Exercise brief: In the records that follow, the lines from the one containing "(373, 890) none -> [389,593,414,605] you" to the one containing "[556,451,605,465] watch ->", inclusive, are to be given again exactly.
--- --- ---
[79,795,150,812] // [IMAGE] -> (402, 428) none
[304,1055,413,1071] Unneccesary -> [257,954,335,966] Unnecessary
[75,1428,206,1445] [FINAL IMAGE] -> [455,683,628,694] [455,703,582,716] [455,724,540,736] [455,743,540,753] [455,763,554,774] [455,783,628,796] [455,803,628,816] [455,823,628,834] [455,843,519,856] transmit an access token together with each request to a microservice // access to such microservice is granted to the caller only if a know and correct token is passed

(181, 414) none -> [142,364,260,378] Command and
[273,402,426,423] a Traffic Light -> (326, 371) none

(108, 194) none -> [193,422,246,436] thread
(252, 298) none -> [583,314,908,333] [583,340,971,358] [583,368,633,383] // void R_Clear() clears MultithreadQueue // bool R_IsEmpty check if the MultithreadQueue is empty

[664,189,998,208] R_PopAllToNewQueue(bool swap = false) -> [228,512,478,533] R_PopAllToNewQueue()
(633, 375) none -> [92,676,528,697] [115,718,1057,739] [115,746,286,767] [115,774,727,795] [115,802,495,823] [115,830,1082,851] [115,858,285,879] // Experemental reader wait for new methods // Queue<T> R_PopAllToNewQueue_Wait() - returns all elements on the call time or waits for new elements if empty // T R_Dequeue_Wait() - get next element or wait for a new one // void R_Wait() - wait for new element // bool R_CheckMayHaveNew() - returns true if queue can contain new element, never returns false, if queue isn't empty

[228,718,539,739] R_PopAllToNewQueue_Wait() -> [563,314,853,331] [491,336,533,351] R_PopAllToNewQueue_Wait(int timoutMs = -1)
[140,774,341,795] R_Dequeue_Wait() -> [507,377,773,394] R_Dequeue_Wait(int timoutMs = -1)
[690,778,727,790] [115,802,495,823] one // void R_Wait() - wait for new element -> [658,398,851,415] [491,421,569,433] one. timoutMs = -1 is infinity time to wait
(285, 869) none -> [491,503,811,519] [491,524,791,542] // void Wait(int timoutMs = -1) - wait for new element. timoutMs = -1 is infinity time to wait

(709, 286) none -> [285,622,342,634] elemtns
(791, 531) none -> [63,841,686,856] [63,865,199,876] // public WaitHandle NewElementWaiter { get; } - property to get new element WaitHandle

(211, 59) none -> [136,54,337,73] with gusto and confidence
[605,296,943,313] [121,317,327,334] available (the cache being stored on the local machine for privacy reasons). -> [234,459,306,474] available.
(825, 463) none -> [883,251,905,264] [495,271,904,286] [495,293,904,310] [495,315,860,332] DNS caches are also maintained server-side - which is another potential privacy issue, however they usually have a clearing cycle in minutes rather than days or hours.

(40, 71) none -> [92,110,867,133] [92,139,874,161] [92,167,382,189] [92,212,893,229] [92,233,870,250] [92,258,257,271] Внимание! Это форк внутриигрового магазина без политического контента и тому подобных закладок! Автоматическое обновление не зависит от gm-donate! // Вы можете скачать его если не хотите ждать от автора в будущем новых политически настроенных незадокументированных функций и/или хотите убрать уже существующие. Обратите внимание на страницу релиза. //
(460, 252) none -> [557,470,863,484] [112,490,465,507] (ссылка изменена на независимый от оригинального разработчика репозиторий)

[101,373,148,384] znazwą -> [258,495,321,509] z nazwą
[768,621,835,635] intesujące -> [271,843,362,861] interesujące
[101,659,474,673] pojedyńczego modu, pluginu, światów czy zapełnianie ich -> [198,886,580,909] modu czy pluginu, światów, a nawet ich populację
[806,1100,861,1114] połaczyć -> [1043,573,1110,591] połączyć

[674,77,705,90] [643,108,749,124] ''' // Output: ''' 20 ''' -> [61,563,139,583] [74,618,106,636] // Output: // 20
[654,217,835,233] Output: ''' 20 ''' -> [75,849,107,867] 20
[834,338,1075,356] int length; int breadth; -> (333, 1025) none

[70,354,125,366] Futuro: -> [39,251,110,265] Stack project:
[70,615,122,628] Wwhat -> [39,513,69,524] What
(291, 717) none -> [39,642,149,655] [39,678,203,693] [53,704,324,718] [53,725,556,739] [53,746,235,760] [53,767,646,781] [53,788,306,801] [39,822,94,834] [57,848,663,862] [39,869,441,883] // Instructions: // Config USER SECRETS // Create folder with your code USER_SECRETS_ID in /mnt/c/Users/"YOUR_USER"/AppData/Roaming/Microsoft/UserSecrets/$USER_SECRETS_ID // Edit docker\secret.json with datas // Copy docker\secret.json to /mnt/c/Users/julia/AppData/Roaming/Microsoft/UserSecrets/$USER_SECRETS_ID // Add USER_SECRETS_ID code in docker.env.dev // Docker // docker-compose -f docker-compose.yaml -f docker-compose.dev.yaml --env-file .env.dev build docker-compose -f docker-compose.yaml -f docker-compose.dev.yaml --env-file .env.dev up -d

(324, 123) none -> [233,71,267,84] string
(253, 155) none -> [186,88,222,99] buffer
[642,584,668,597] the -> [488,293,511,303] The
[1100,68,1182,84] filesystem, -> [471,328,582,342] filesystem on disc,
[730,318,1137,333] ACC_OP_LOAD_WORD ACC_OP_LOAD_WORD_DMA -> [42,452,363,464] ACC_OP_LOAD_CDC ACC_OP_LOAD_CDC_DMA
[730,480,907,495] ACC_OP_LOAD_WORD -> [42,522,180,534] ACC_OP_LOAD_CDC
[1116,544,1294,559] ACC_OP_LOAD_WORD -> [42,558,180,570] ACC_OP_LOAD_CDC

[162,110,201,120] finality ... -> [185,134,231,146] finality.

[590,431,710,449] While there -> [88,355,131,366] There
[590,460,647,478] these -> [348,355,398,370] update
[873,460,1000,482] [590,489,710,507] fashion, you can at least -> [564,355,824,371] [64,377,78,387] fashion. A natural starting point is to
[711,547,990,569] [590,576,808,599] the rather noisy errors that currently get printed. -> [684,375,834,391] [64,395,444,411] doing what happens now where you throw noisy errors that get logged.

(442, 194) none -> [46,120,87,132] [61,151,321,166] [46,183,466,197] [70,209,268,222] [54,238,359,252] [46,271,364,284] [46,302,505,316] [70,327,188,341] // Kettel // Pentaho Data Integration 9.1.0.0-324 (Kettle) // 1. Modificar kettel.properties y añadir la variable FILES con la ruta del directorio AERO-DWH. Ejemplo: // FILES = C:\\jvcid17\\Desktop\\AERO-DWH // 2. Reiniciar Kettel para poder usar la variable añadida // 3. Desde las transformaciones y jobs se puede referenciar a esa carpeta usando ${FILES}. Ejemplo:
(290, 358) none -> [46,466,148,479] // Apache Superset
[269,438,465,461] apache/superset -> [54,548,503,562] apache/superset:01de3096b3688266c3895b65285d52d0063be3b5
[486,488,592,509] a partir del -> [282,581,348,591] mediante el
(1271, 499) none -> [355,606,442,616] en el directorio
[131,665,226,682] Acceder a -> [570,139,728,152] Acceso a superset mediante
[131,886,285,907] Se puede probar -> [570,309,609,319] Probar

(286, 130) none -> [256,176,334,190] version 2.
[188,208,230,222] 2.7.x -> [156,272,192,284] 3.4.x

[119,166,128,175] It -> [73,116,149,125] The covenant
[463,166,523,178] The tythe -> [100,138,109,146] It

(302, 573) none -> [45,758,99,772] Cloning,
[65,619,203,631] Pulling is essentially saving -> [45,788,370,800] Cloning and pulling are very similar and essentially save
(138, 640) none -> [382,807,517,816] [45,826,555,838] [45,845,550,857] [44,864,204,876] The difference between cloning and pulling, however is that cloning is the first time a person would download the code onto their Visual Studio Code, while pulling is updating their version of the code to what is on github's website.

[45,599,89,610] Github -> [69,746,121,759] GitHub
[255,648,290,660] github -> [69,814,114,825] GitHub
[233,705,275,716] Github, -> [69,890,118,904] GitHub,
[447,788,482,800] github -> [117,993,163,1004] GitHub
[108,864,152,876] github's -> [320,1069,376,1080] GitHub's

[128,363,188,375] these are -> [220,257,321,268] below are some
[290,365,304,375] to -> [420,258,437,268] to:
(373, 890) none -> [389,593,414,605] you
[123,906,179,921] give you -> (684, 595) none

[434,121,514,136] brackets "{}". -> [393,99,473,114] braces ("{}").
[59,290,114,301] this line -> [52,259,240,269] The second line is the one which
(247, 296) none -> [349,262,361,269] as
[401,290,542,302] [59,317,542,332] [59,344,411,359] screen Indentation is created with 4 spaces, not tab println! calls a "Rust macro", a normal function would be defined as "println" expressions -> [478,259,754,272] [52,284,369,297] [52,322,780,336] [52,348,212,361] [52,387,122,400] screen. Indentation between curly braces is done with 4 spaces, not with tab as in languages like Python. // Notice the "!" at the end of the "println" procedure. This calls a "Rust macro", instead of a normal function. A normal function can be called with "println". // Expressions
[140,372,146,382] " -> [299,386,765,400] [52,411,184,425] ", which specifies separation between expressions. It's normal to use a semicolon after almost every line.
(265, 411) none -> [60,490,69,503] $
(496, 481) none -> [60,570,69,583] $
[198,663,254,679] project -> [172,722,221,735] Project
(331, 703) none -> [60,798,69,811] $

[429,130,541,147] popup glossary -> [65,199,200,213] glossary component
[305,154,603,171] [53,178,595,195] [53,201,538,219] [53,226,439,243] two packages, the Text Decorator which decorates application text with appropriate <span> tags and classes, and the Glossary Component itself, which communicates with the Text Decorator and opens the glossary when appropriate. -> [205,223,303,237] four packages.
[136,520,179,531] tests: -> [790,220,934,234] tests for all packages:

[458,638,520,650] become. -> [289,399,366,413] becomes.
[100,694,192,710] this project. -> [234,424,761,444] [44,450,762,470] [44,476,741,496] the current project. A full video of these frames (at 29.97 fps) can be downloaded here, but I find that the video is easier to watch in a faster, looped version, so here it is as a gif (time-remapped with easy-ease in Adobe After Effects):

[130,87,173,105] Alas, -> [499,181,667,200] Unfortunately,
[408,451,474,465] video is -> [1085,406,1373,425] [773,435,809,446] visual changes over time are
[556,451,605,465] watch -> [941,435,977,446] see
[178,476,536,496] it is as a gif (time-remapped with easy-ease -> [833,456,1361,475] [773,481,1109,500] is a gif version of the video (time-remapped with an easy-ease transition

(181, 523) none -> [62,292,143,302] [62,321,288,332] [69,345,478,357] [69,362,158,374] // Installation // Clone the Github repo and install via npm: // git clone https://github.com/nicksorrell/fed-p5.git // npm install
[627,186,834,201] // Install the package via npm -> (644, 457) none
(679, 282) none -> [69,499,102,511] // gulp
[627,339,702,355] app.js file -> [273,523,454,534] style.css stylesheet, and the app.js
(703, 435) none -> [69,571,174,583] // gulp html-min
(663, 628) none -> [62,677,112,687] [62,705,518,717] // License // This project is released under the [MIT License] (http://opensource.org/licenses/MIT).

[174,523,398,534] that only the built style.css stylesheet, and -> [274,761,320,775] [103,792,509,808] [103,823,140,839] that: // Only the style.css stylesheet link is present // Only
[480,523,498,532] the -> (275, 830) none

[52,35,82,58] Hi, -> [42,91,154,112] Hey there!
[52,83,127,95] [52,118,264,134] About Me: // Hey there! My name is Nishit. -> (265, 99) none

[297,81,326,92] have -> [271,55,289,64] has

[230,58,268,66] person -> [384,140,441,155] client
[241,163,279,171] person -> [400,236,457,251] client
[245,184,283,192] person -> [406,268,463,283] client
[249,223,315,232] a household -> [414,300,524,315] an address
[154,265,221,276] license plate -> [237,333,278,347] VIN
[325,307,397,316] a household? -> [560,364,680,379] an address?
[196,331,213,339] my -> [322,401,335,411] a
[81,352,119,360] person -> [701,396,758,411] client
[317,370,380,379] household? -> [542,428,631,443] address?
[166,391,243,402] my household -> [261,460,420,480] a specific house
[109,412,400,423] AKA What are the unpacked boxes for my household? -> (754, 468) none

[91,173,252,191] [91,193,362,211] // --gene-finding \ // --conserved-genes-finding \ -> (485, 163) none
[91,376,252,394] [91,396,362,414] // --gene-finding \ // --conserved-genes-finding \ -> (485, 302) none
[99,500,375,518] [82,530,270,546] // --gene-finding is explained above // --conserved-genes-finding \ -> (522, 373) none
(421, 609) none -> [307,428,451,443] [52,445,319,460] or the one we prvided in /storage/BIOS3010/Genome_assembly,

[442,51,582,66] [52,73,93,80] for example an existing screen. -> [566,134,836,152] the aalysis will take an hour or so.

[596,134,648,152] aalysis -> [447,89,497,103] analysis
--- --- ---
Response for this exercise:
(373, 890) none -> [389,593,414,605] you
[123,906,179,921] give you -> (684, 595) none

[434,121,514,136] brackets "{}". -> [393,99,473,114] braces ("{}").
[59,290,114,301] this line -> [52,259,240,269] The second line is the one which
(247, 296) none -> [349,262,361,269] as
[401,290,542,302] [59,317,542,332] [59,344,411,359] screen Indentation is created with 4 spaces, not tab println! calls a "Rust macro", a normal function would be defined as "println" expressions -> [478,259,754,272] [52,284,369,297] [52,322,780,336] [52,348,212,361] [52,387,122,400] screen. Indentation between curly braces is done with 4 spaces, not with tab as in languages like Python. // Notice the "!" at the end of the "println" procedure. This calls a "Rust macro", instead of a normal function. A normal function can be called with "println". // Expressions
[140,372,146,382] " -> [299,386,765,400] [52,411,184,425] ", which specifies separation between expressions. It's normal to use a semicolon after almost every line.
(265, 411) none -> [60,490,69,503] $
(496, 481) none -> [60,570,69,583] $
[198,663,254,679] project -> [172,722,221,735] Project
(331, 703) none -> [60,798,69,811] $

[429,130,541,147] popup glossary -> [65,199,200,213] glossary component
[305,154,603,171] [53,178,595,195] [53,201,538,219] [53,226,439,243] two packages, the Text Decorator which decorates application text with appropriate <span> tags and classes, and the Glossary Component itself, which communicates with the Text Decorator and opens the glossary when appropriate. -> [205,223,303,237] four packages.
[136,520,179,531] tests: -> [790,220,934,234] tests for all packages:

[458,638,520,650] become. -> [289,399,366,413] becomes.
[100,694,192,710] this project. -> [234,424,761,444] [44,450,762,470] [44,476,741,496] the current project. A full video of these frames (at 29.97 fps) can be downloaded here, but I find that the video is easier to watch in a faster, looped version, so here it is as a gif (time-remapped with easy-ease in Adobe After Effects):

[130,87,173,105] Alas, -> [499,181,667,200] Unfortunately,
[408,451,474,465] video is -> [1085,406,1373,425] [773,435,809,446] visual changes over time are
[556,451,605,465] watch -> [941,435,977,446] see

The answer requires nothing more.